La division Affaires économiques rappelle ensuite le contexte dans lequel s'inscrit la décision de politique monétaire. La pression inflationniste à moyen terme n'a quasiment pas varié par rapport à l'examen de décembre. La prévision d'inflation conditionnelle montre que, à taux directeur inchangé, l'inflation devrait augmenter au cours des prochains trimestres en raison de la hausse des prix de l'énergie, et se maintenir dans la plage de stabilité des prix pendant toute la période de prévision.

Le scénario de l'évolution conjoncturelle mondiale n'a pas fondamentalement changé malgré l'escalade du conflit au Proche-Orient. Les anticipations en matière de taux n'ont pas baissé sur les marchés étrangers, mais au contraire monté du fait des risques d'inflation.

Si les perspectives économiques de la Suisse ont connu une légère embellie dans les premiers mois de l'année, elles sont devenues incertaines pour les mois à venir et, à court terme, la croissance pourrait évoluer de façon plutôt mitigée. À moyen terme cependant, les prévisions laissent entrevoir une amélioration des perspectives de croissance. L'écart de production est actuellement négatif en raison du recul du PIB enregistré au troisième trimestre, mais il devrait retrouver une valeur nulle ou positive au cours des prochains trimestres. Le chômage s'est stabilisé et devrait reculer quelque peu dans les trimestres à venir.

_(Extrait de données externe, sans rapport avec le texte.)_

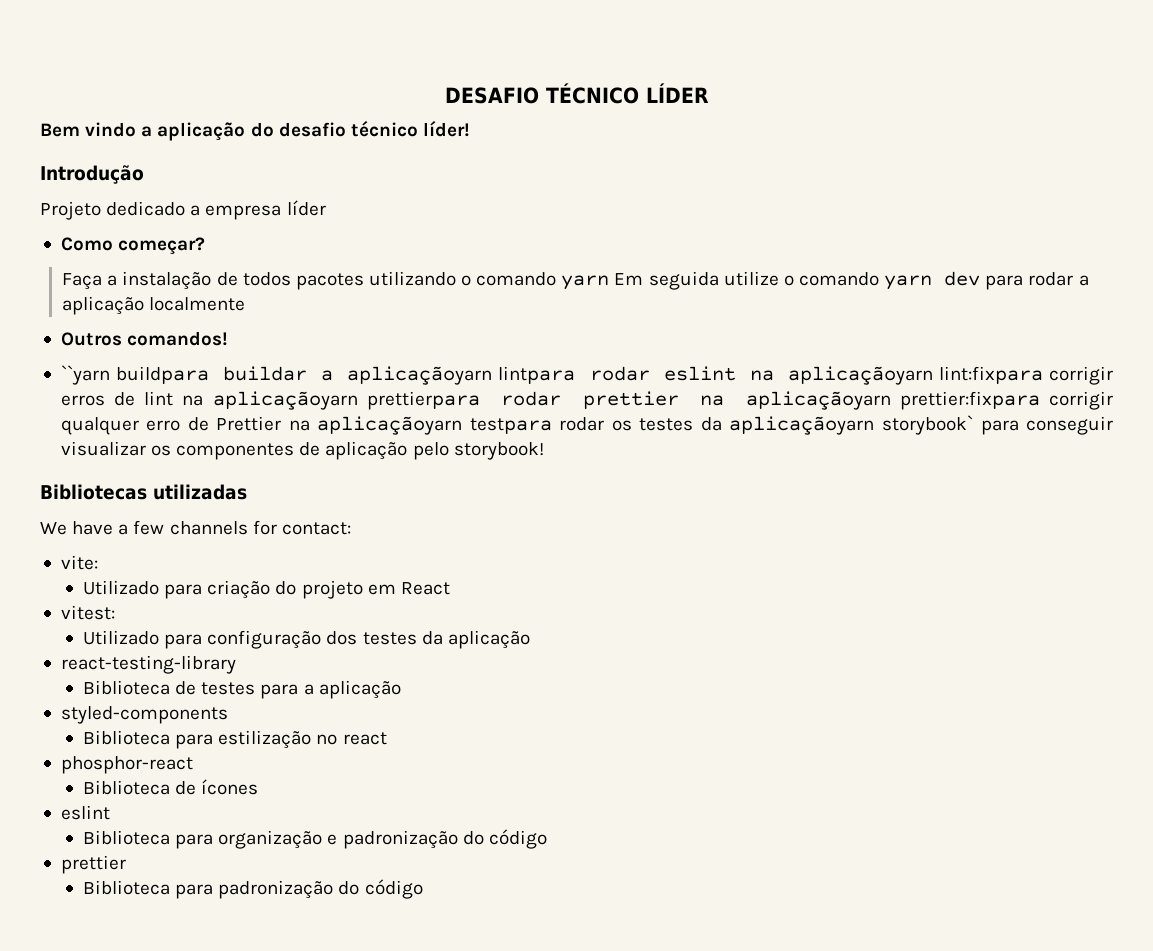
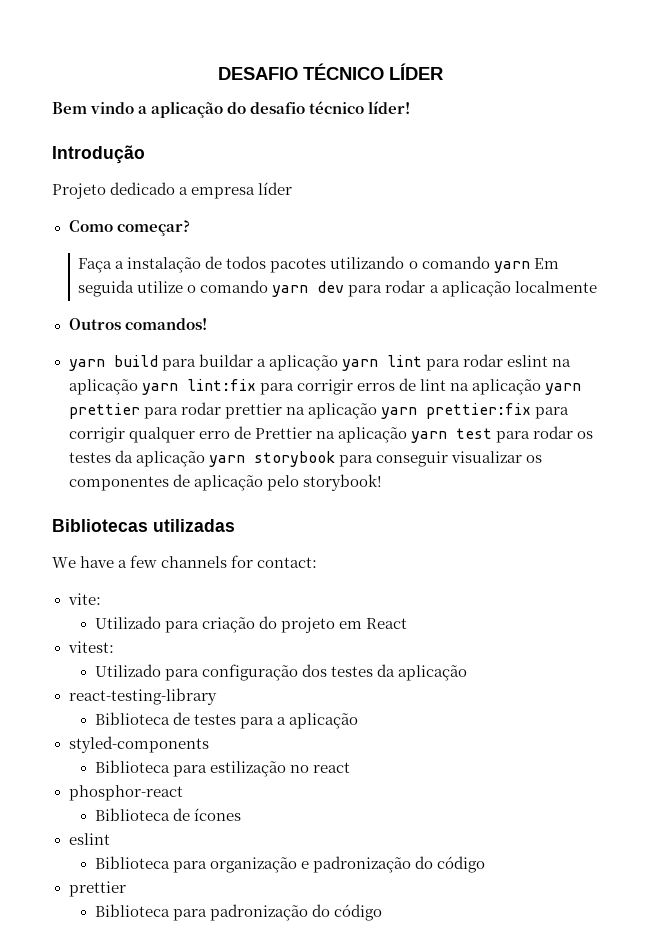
[60,365,1043,385] ``yarn buildpara buildar a aplicaçãoyarn lintpara rodar eslint na aplicaçãoyarn lint:fixpara -> [68,354,571,371] [68,379,294,395] yarn build para buildar a aplicação yarn lint para rodar eslint na aplicação yarn lint:fix para
[212,391,1040,410] aplicaçãoyarn prettierpara rodar prettier na aplicaçãoyarn prettier:fixpara -> [471,379,581,395] [68,402,569,419] aplicação yarn prettier para rodar prettier na aplicação yarn prettier:fix para
[317,416,552,435] aplicaçãoyarn testpara -> [337,427,530,443] aplicação yarn test para
[729,415,973,435] aplicaçãoyarn storybook` -> [135,451,335,467] aplicação yarn storybook

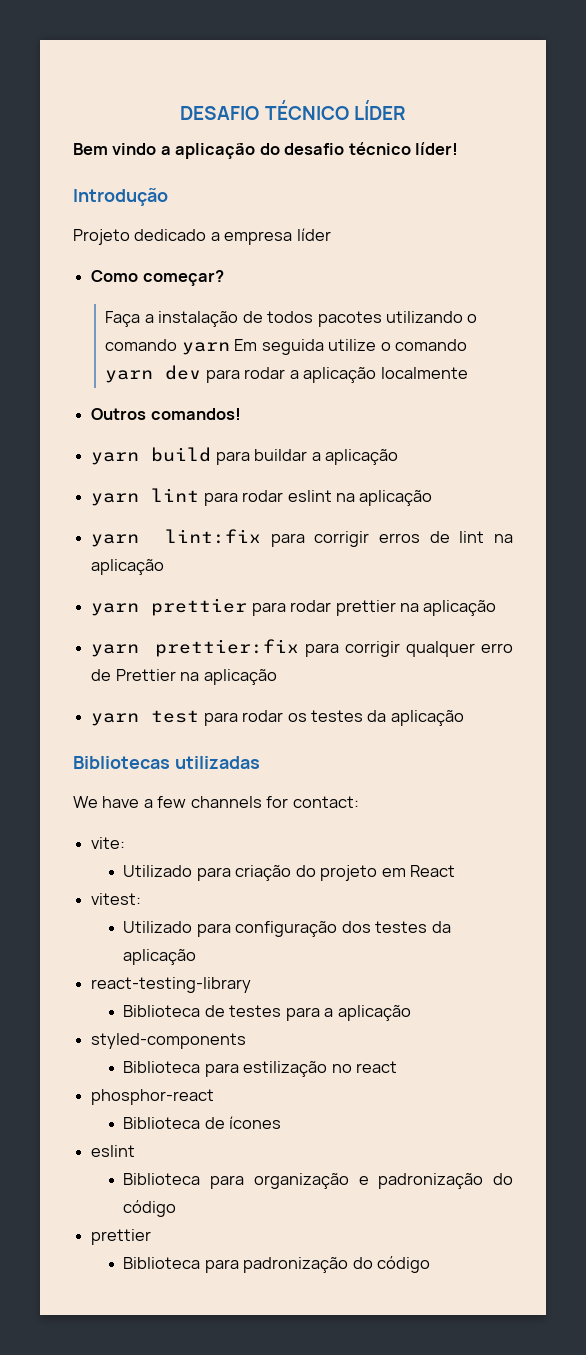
(338, 363) none -> (398, 457) //
(138, 387) none -> (433, 498) //
(541, 387) none -> (165, 567) //
(377, 411) none -> (497, 608) //
(407, 435) none -> (277, 677) //
[208,451,542,467] [68,474,382,491] yarn storybook para conseguir visualizar os componentes de aplicação pelo storybook! -> (464, 718) none

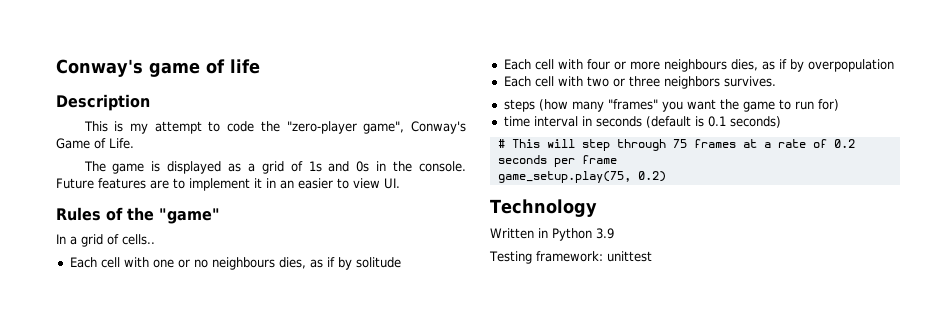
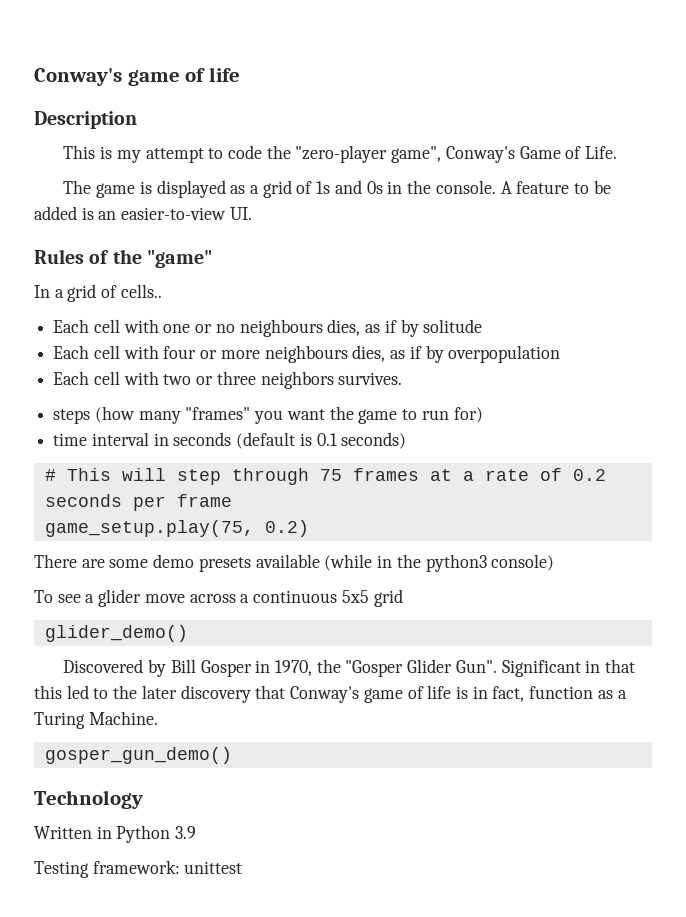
[56,178,380,191] Future features are to implement it in an easier to view -> [500,180,611,194] [34,206,227,220] A feature to be added is an easier-to-view
(666, 176) none -> [34,554,555,572] [34,589,403,607] [44,625,188,642] [63,659,636,677] [34,685,627,703] [34,711,158,729] [44,747,232,764] // There are some demo presets available (while in the python3 console) // To see a glider move across a continuous 5x5 grid // glider_demo() // Discovered by Bill Gosper in 1970, the "Gosper Glider Gun". Significant in that this led to the later discovery that Conway's game of life is in fact, function as a Turing Machine. // gosper_gun_demo()

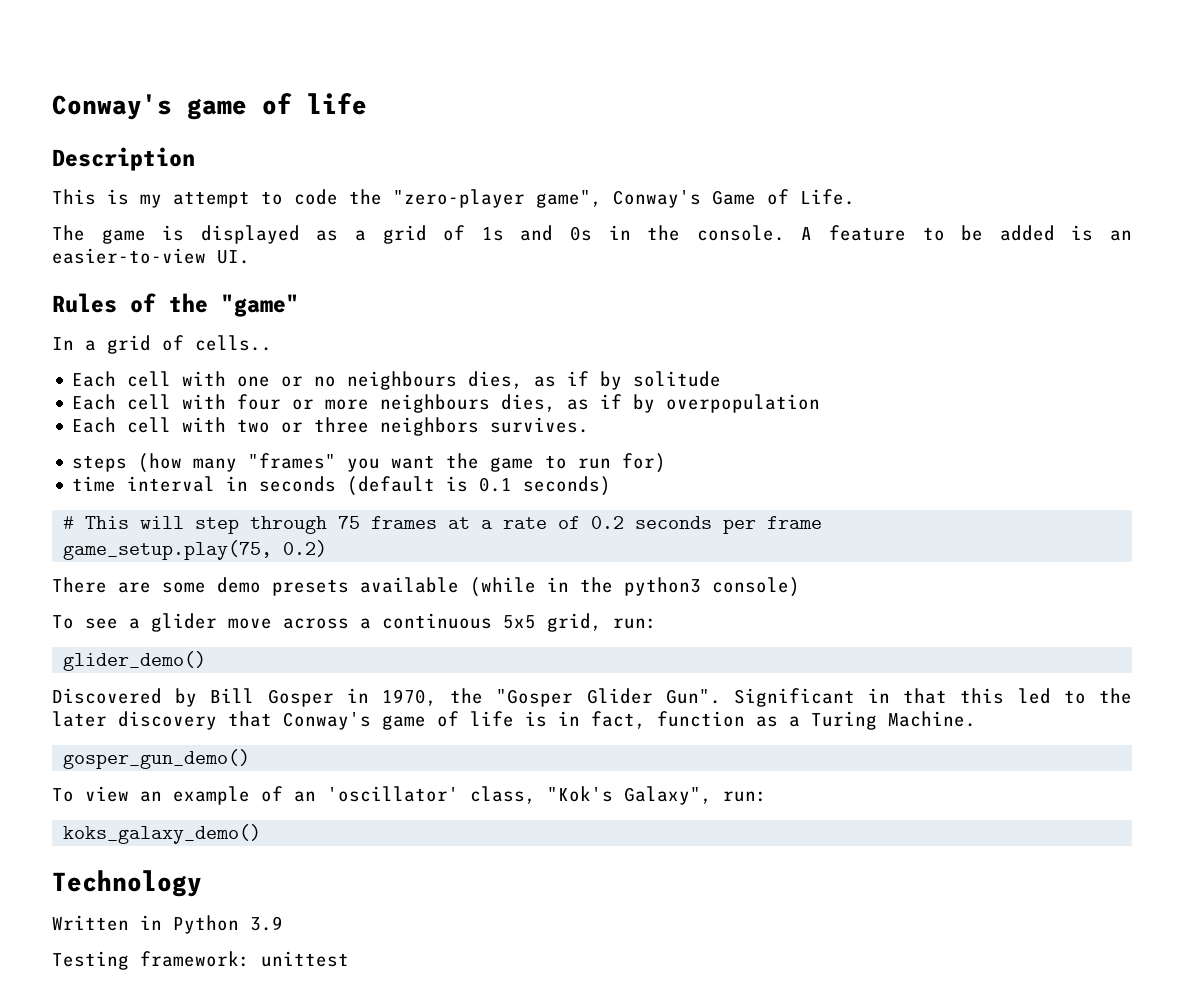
[373,589,403,607] grid -> [547,613,657,632] grid, run:
(232, 755) none -> [52,786,767,805] [63,824,262,844] // To view an example of an 'oscillator' class, "Kok's Galaxy", run: // koks_galaxy_demo()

Au vu des informations qui lui ont été présentées, la Direction générale constate que, par rapport à l'examen de décembre, les conditions monétaires se sont resserrées sous l'effet de l'appréciation du franc. Elles demeurent cependant appropriées compte tenu des perspectives en matière d'inflation et de conjoncture. La Direction générale en arrive également à la conclusion que la politique monétaire actuelle peut toujours être considérée comme expansionniste, comme le montrent notamment la croissance du crédit et celle des agrégats monétaires larges. Elle décide donc de maintenir le taux directeur de la BNS à 0%. Cependant, compte tenu de la situation géopolitique et de la fuite vers les valeurs refuge qu'elle engendre, la Banque nationale doit être davantage disposée à intervenir sur le marché des changes pour contrer une appréciation rapide et excessive du franc, qui menacerait la stabilité des prix en Suisse.